There were a couple reasons I couldn't vote for McCain. 1) McCain-Feingold. Happily, I think the Supreme Court just through out a big, stupid chunk of it, but the fact we were stuck with it for this long and it has McCain's name on it was a big strike against him. 2) He kept saying stupid things. Just about the time I'd get set to hold my nose and vote for him, he'd say something harebrained like going on about Global Warming and how it needed regulation to fix it. And the fact that Dubya and his team kicked the shit out of him so abjectly that he had Hanoi Hilton flashbacks made me believe that he didn't have what it took to be President and the way he fell apart against Obama, who isn't qualified to be the assistant manager at a Burger King let alone President of the United States, confirmed it.
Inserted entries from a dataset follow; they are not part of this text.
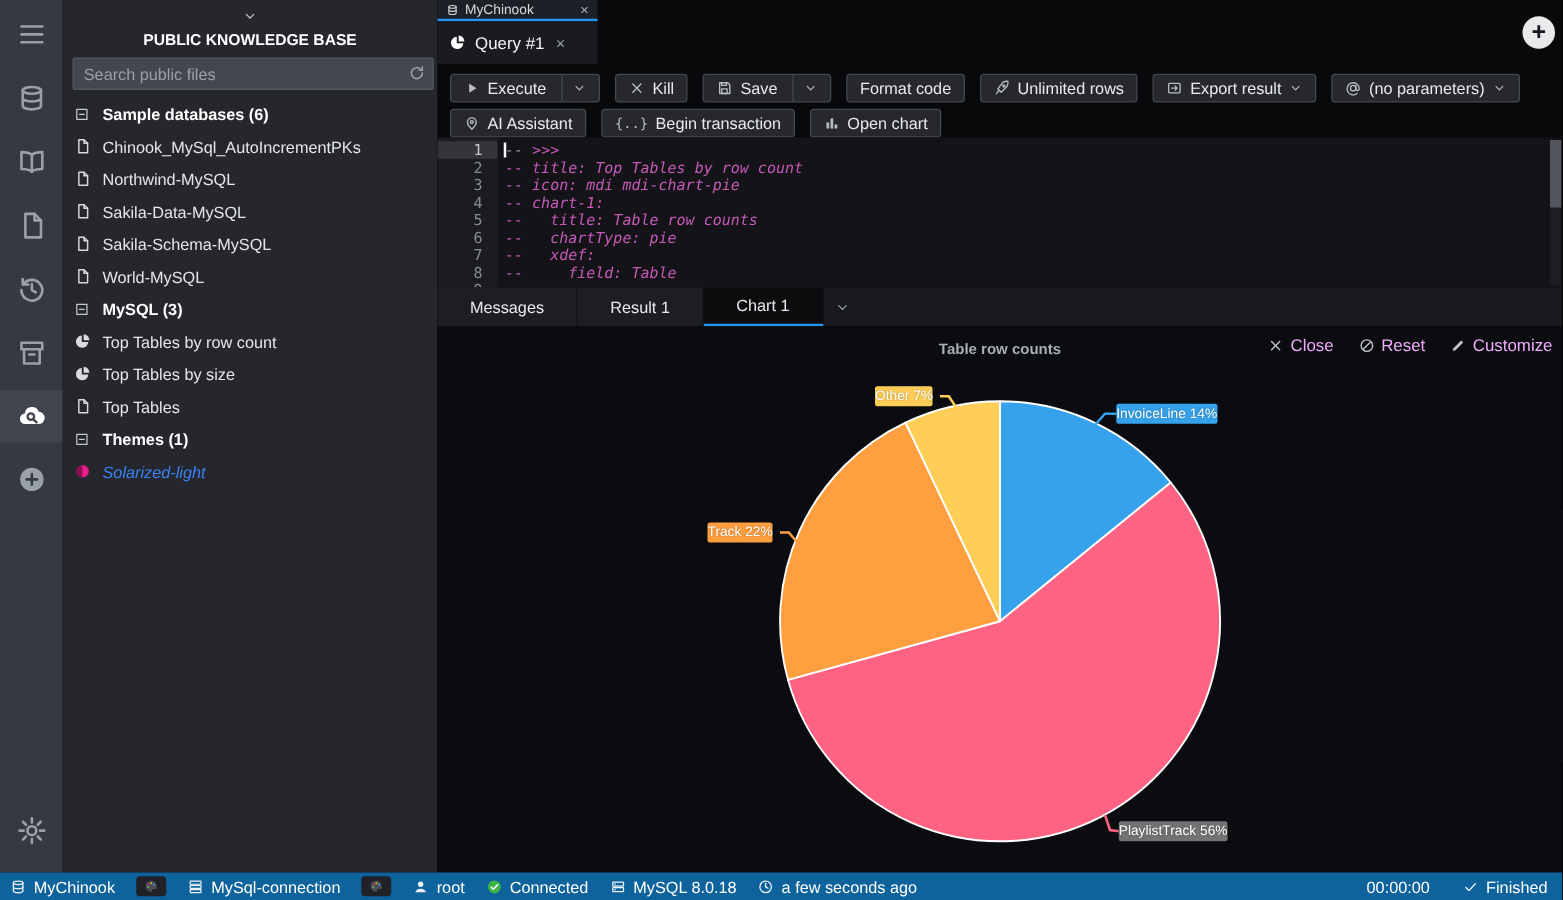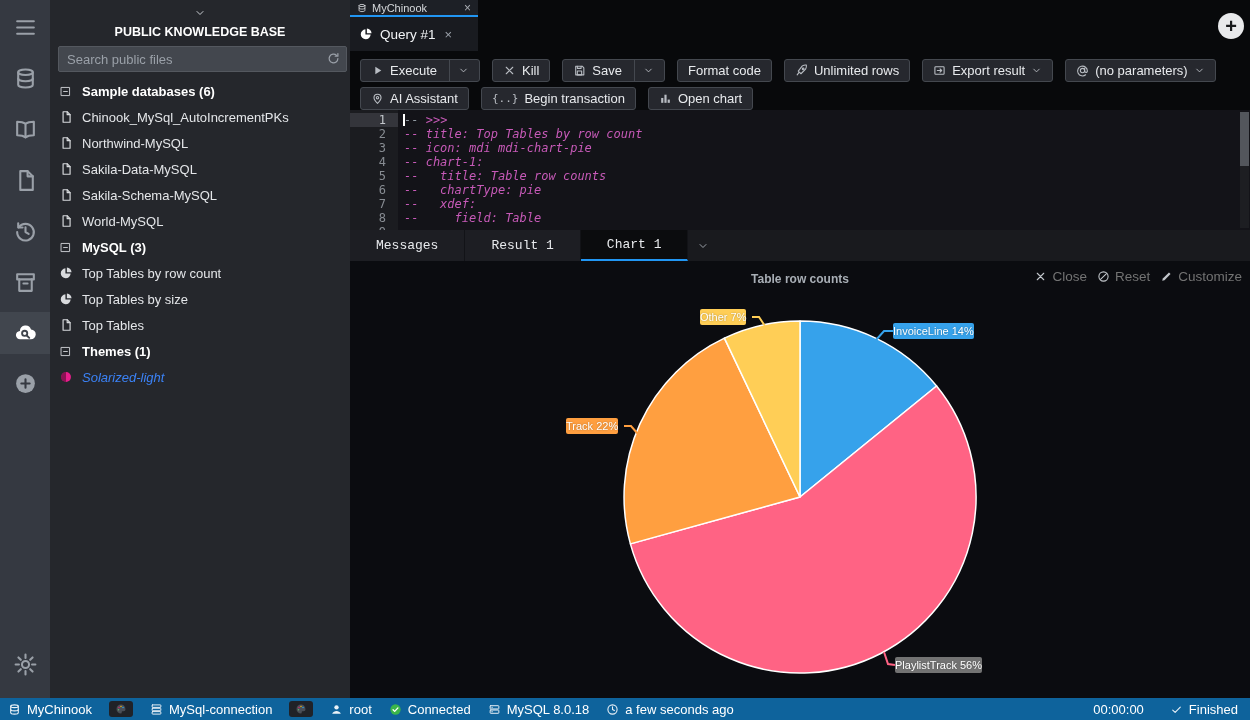--- a/index.html
+++ b/index.html
@@ -74,32 +74,32 @@
   .ed-line.active .ed-num { background:#34353B; color:#C2C6CB; }
   .ed-code { padding-left:6px; font-style:italic; white-space:pre; position:relative; }
   .ed-code .caret { position:absolute; left:5px; top:1px; width:2px; height:12px; background:#FFFFFF; }
   .tok-comment { color:#C75AB8; }
   .tok-gray { color:#9098A0; font-style:italic; }
   .scroll-track { position:absolute; right:1px; top:2px; width:9px; height:116px; background:#1D1E22; }
   .scroll-thumb { position:absolute; right:0; top:0; width:9px; height:54px; background:#53565C; }
 
   
   .restabs { position:absolute; left:0; top:230px; width:100%; height:31px; background:#191A1E;
-             display:flex; align-items:stretch;font-family:Liberation Mono, monospace; }
+             display:flex; align-items:stretch; }
   .rtab { padding:0 26px; display:flex; align-items:center; font-size:13px; color:#E8EAED;
           background:#1D1E23; border-right:1px solid #121317; cursor:pointer; }
   .rtab.active { background:#0B0C0E; border-bottom:2px solid #2196F3; }
   .rtab-more { width:30px; display:flex; align-items:center; justify-content:center; color:#9AA0A8; cursor:pointer; }
   .rtab-more svg { width:12px; height:12px; }
 
   
   .chartpanel { position:absolute; left:0; top:261px; width:900px; height:437px; background:#0B0C10; }
   .chart-title { position:absolute; left:0; right:0; top:11px; text-align:center;
                  font-size:12px; font-weight:bold; color:#A8AEB5; }
-  .chart-actions { position:absolute; right:8px; top:8px; display:flex; gap:10px; font-size:13.5px; color:#737373; }
+  .chart-actions { position:absolute; right:8px; top:8px; display:flex; gap:20px; font-size:13.5px; color:#f0abfc; }
   .chart-action { display:flex; align-items:center; gap:5px; cursor:pointer; }
   .chart-action .icon { display:flex; color:#C2C6CB; } .chart-action .icon svg { width:13px; height:13px; }
   .pie-svg { position:absolute; left:0; top:0; }
   .pie-pill { position:absolute; font-size:11px; color:#FFFFFF; padding:2px 0; border-radius:2px;
               white-space:nowrap; text-shadow:0 0 2px rgba(0,0,0,.35); }
 
   
   .statusbar { position:absolute; left:0; top:698px; width:1250px; height:22px; background:#0E639C;
                display:flex; align-items:center; padding:0 8px; font-size:13px; color:#FFFFFF; }
   .st-item { display:flex; align-items:center; gap:6px; margin-right:17px; cursor:default; }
It's not that people vote for who they think is best qualified, They vote for the most popular. McCain should have pick Codi Rice for his running mate. That way when the lefties attacked, he could have accused them of being not only sexist, but racist as well.
Picking someone from Bush's inner circle might be the only way McCain could have made a more politically suicidal pick than his actual pick of Sarah Palin.
I'm not so sure. That may have been the way things appeared in 2008, because of the "rockstar" marketing of which Obama availed himself. If the Republicans could have found a candidate who was dynamic, charismatic and intelligent, the popularity element might not have been so effective. Instead, they ran McCain who, when it comes to personality, makes Al Gore look like Dean Martin.
Actually, I like a quote from The West Wing that touches on this: I'm tired of trying to decide between the lesser of who cares?
I figure the republicans knew they would be toast regardless of who they nominated, so why not let a democrat screw things up a little more so they wouldn't seem so bad next time.
With the media driving up every candidates Hershey highway to find every hidden roid, it's no wonder no one good or with a brain wants to run.
If it was up to the leadership, sure that might be what happened, but McCain was nominated by the voters and they aren't that crafty.